Carol Gluck

Biography

George Sansom Professor of History, Department of History, Columbia University

Carol Gluck Webpage

ABSTRACT | National Pasts as Political Presents: A Dilemma for Our (All) Time

Two premises: First, national pasts are always present, always political, and always selective. Second, current historical revisions do not differ in essence from earlier manipulations, social media and mistrust of authority notwithstanding.  Three questions: First, why do we see the wave of nationalism (a more widely salient category than populism) in such diverse contexts at the same contemporary moment, and why is history so prominent an instrument in the nationalist arsenal –why the weaponizing of the past?  Second, What are the patterns of past revision (suppression, distortion, falsehood) and what impels them to persist or to change? Third, what are the limits on ideological or even fanciful reworkings of history and what is the role of historians in the realm of public memory?
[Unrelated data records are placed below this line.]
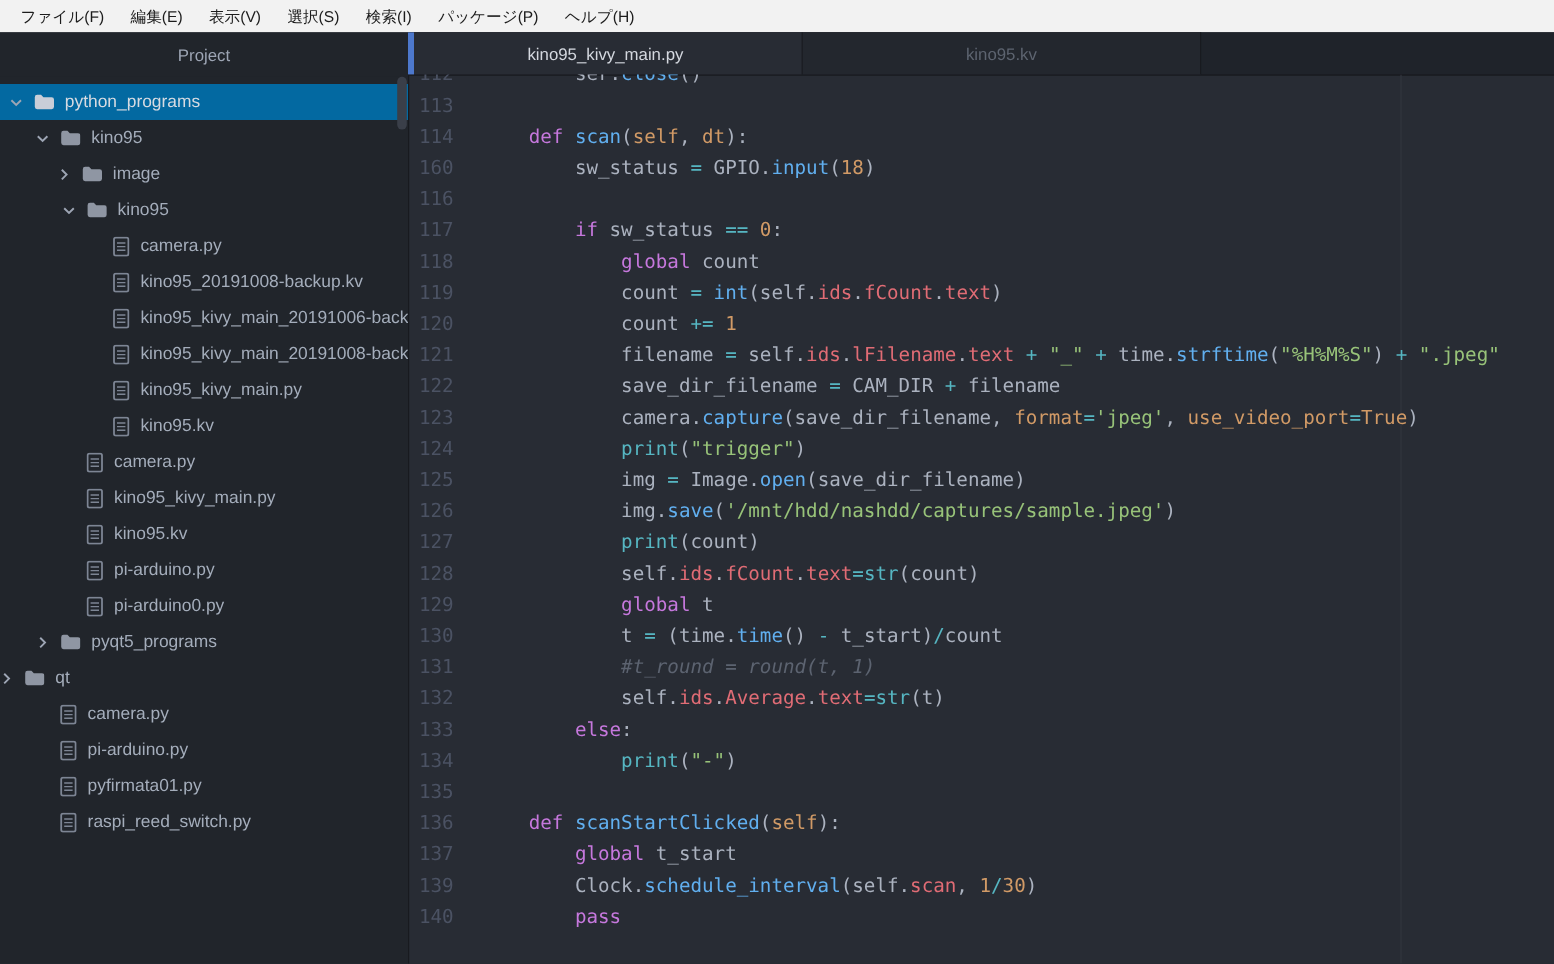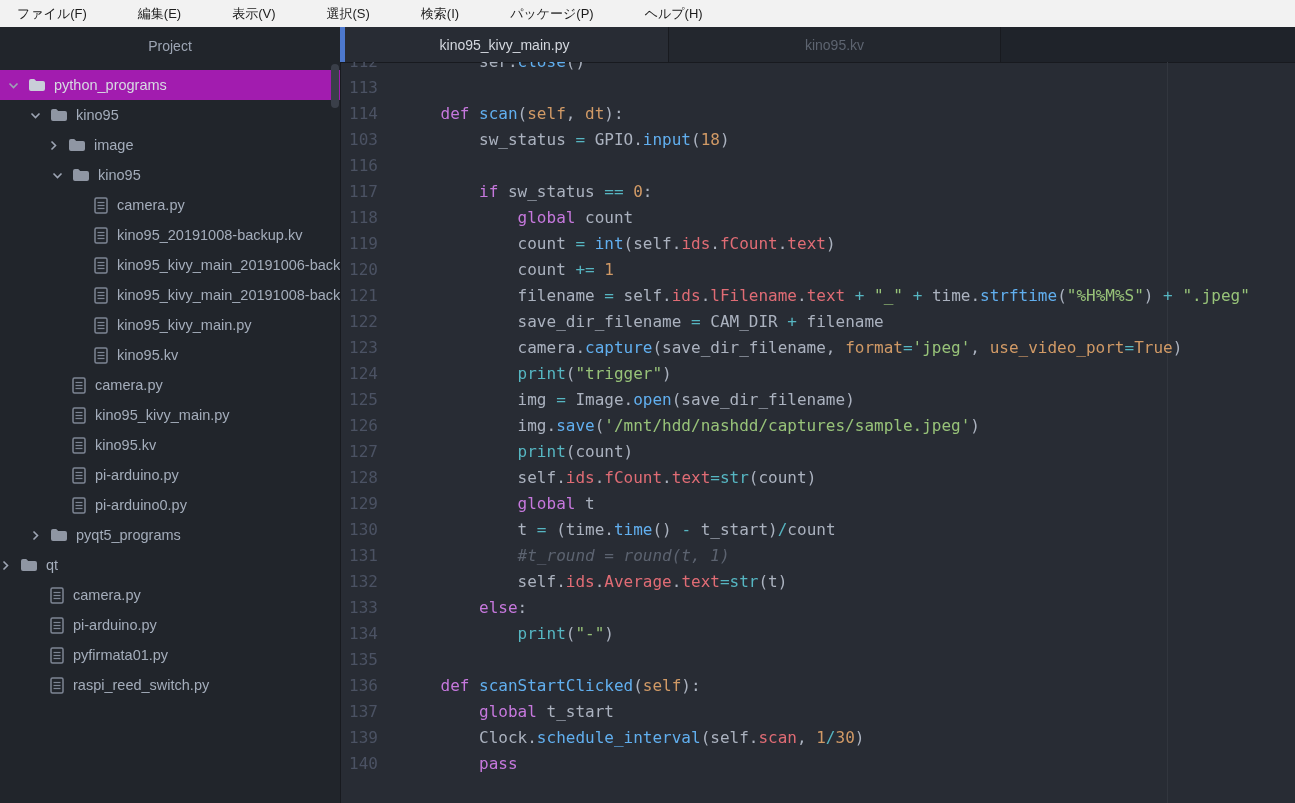"ファイル(F)" .menubar { gap: 29px -> none }
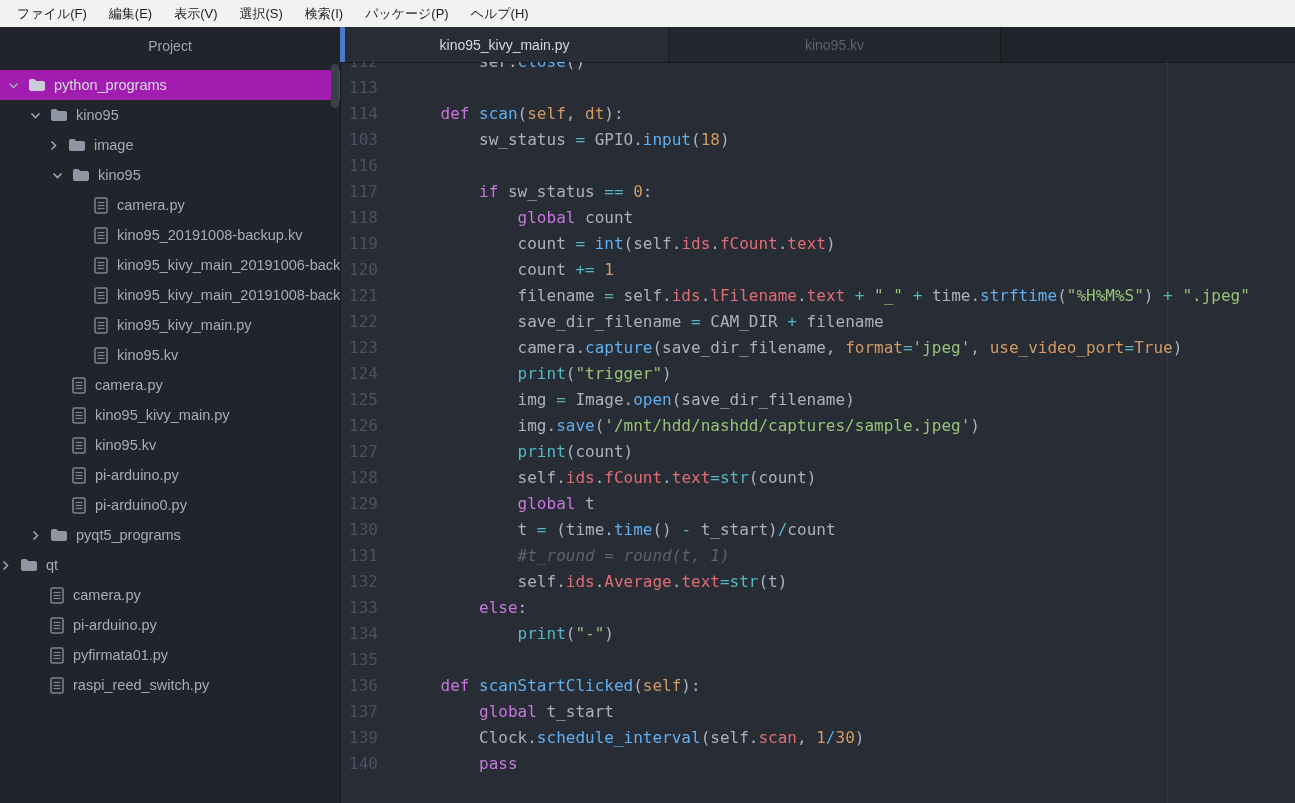"python_programs" .tree-row.selected { background: #a21caf -> #0369a1 }
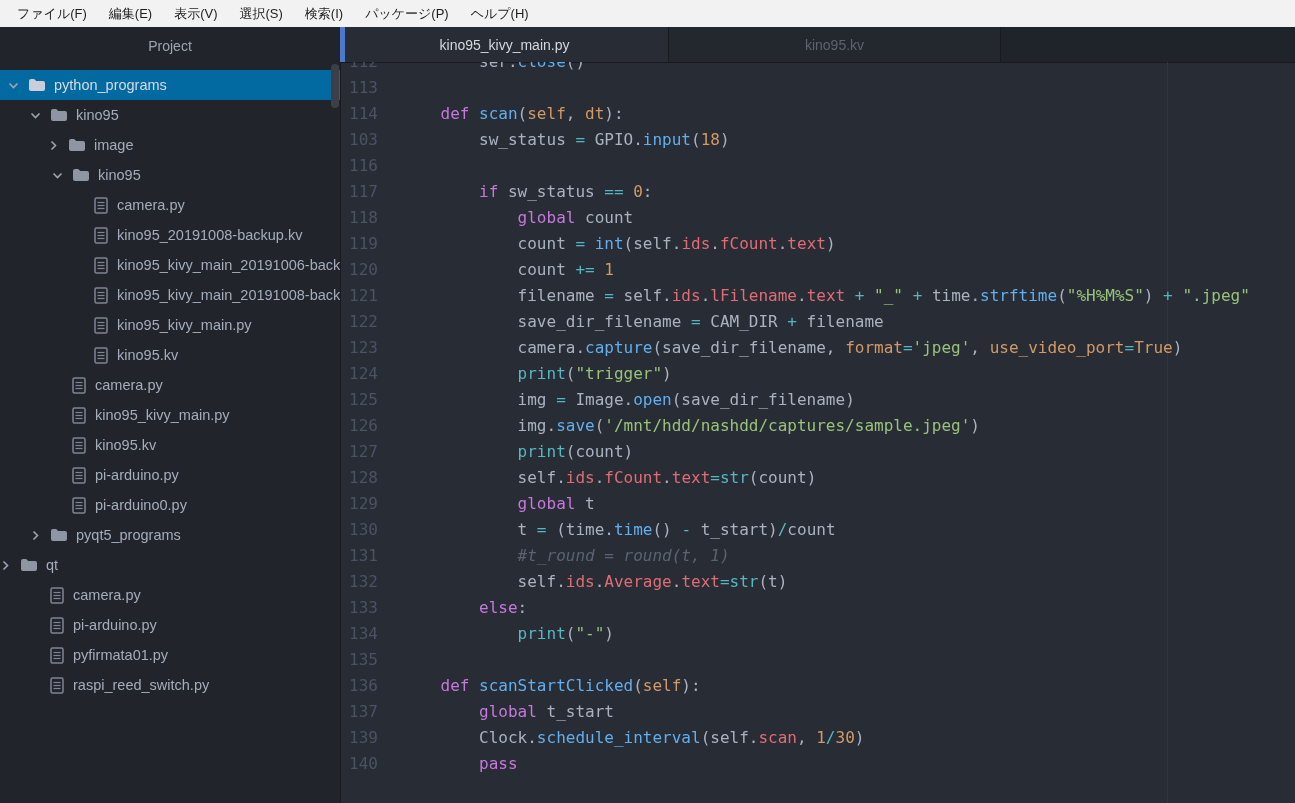"103" span.ln { text: 103 -> 160 }
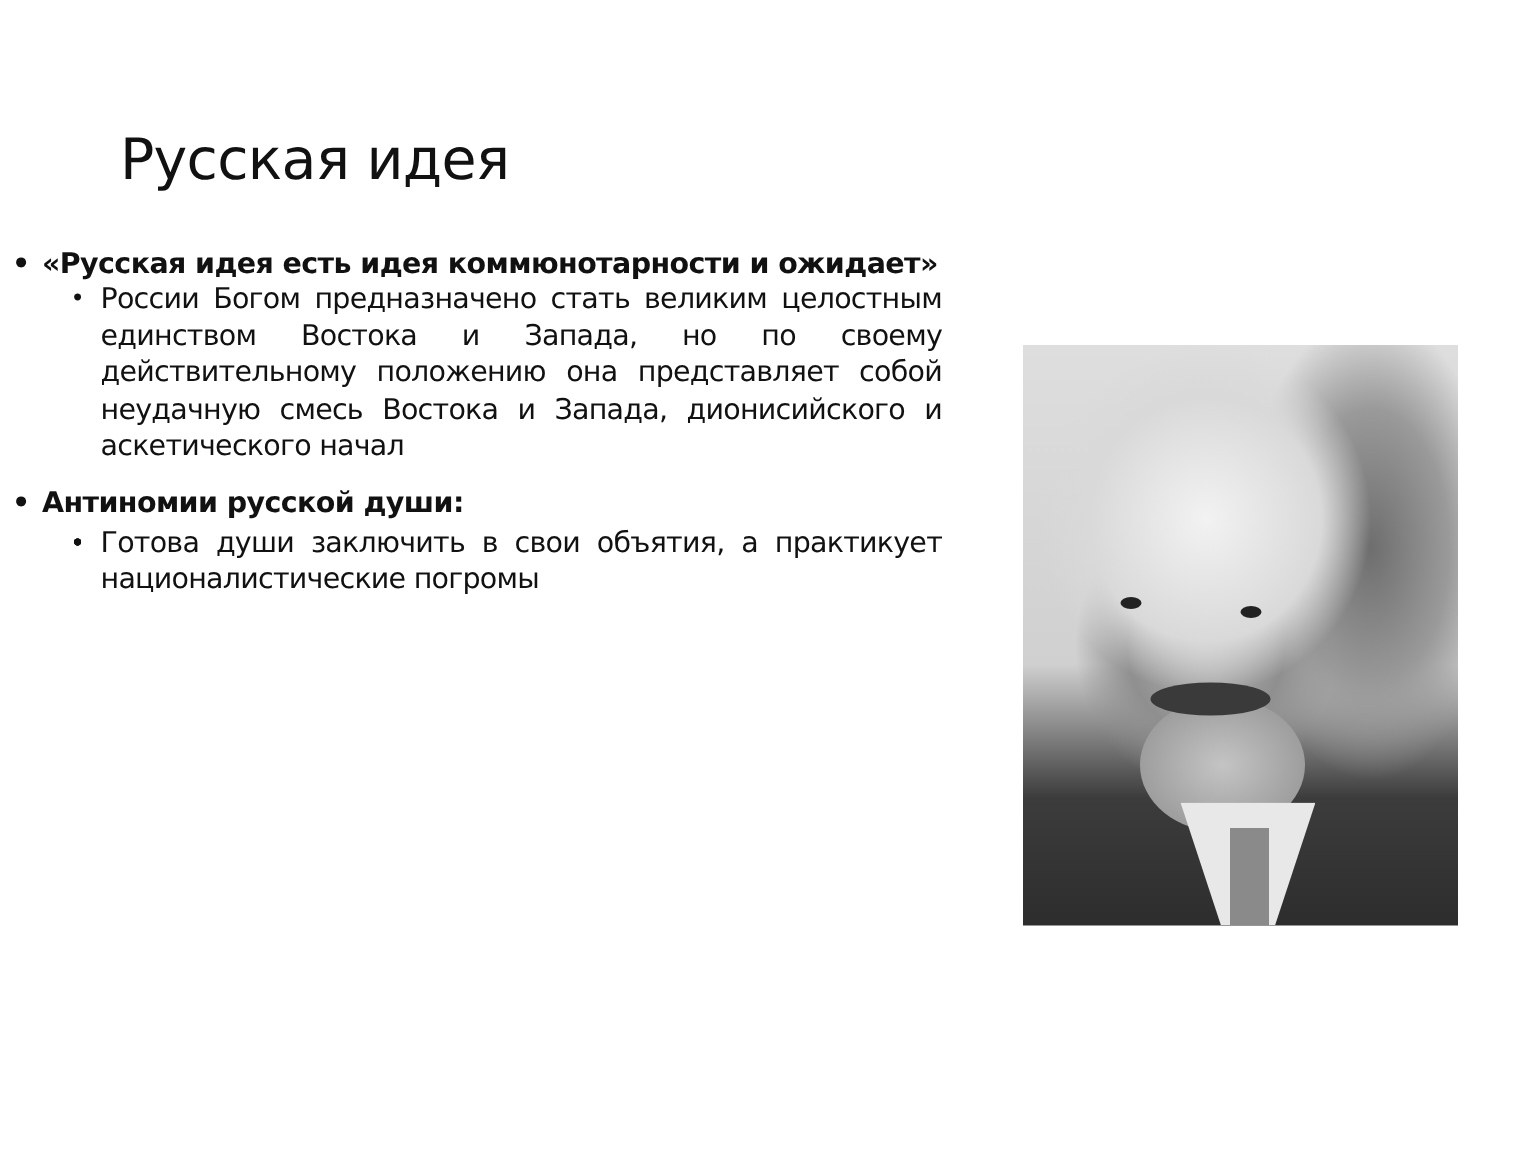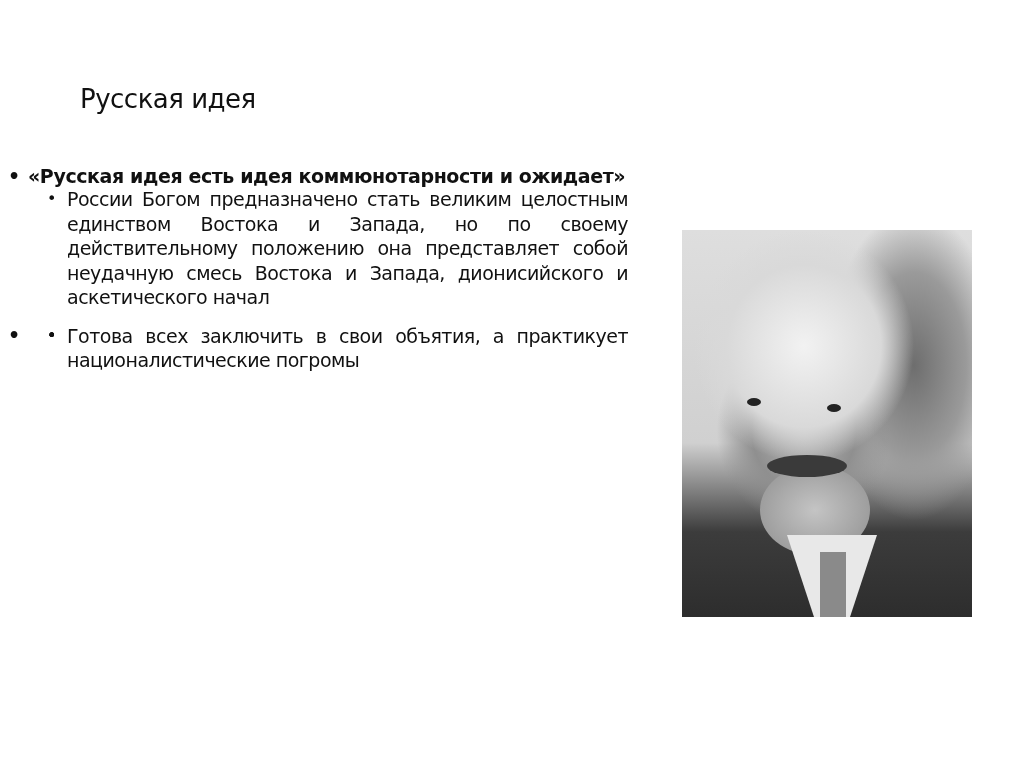"Русская идея" .title { font-size: 26px -> 38px }
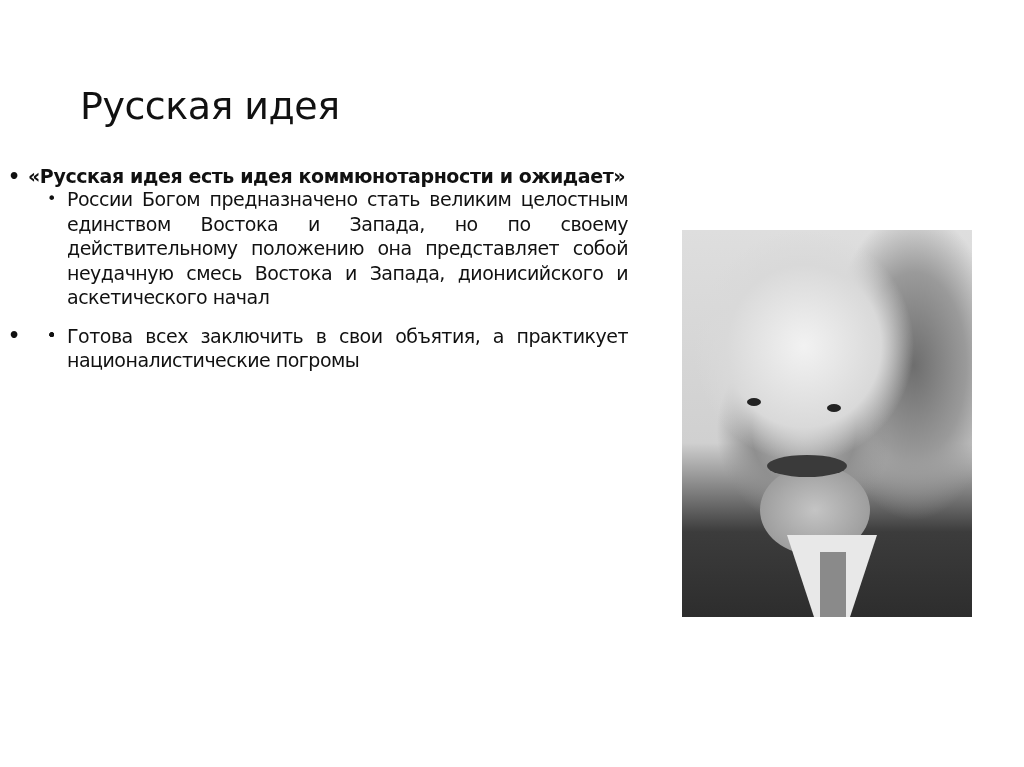"Антиномии русской души:" span { html: none -> <span>Антиномии русской души:</span> }
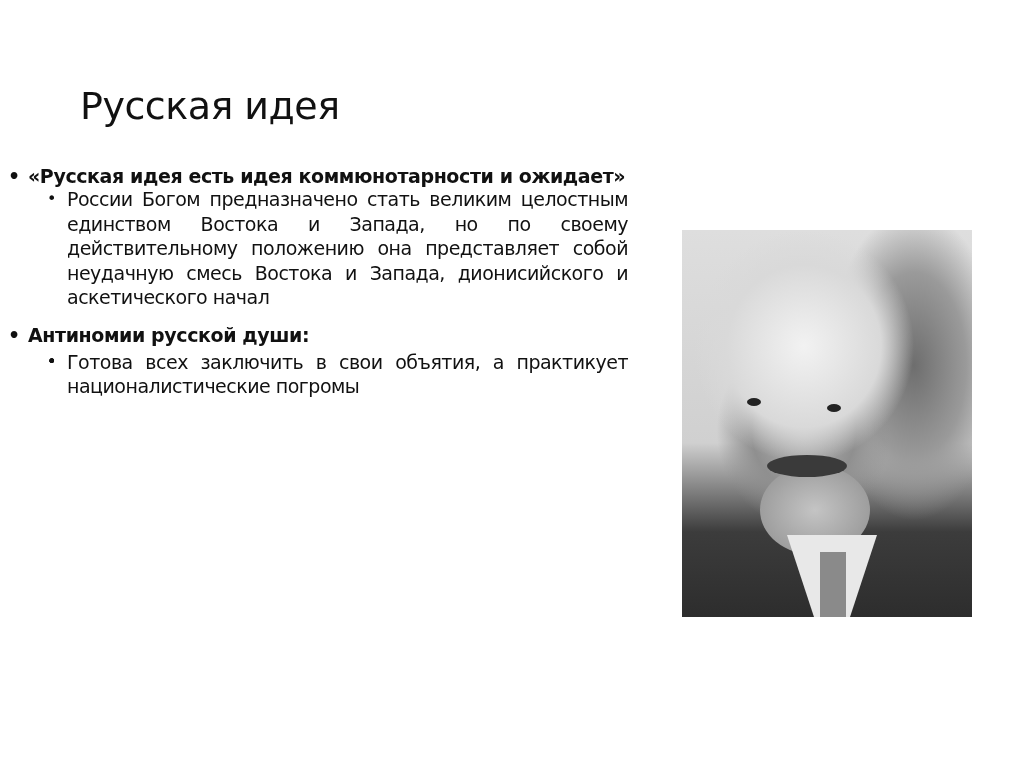"Готова всех заключить в свои" span { text: всех -> души }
The subject here are the vexed geopolitical memories of the Second World War in East Asia, the recent chronology of which parallels those in Eastern Europe. Focusing on the comfort women, the sex slaves of the wartime Japanese military, now so central in the politics of war memory in Asia, I trace how the comfort women “came into memory” during the 1990s, with global reverberations in five areas (law, testimony, rights, politics, and notions of responsibility).   This positive arc is countered by the newly heated politics around the “comfort women issue” in the present decade, leading to what I call “hate nationalism” among  youth and to geopolitical conflict between China, South Korea, and Japan.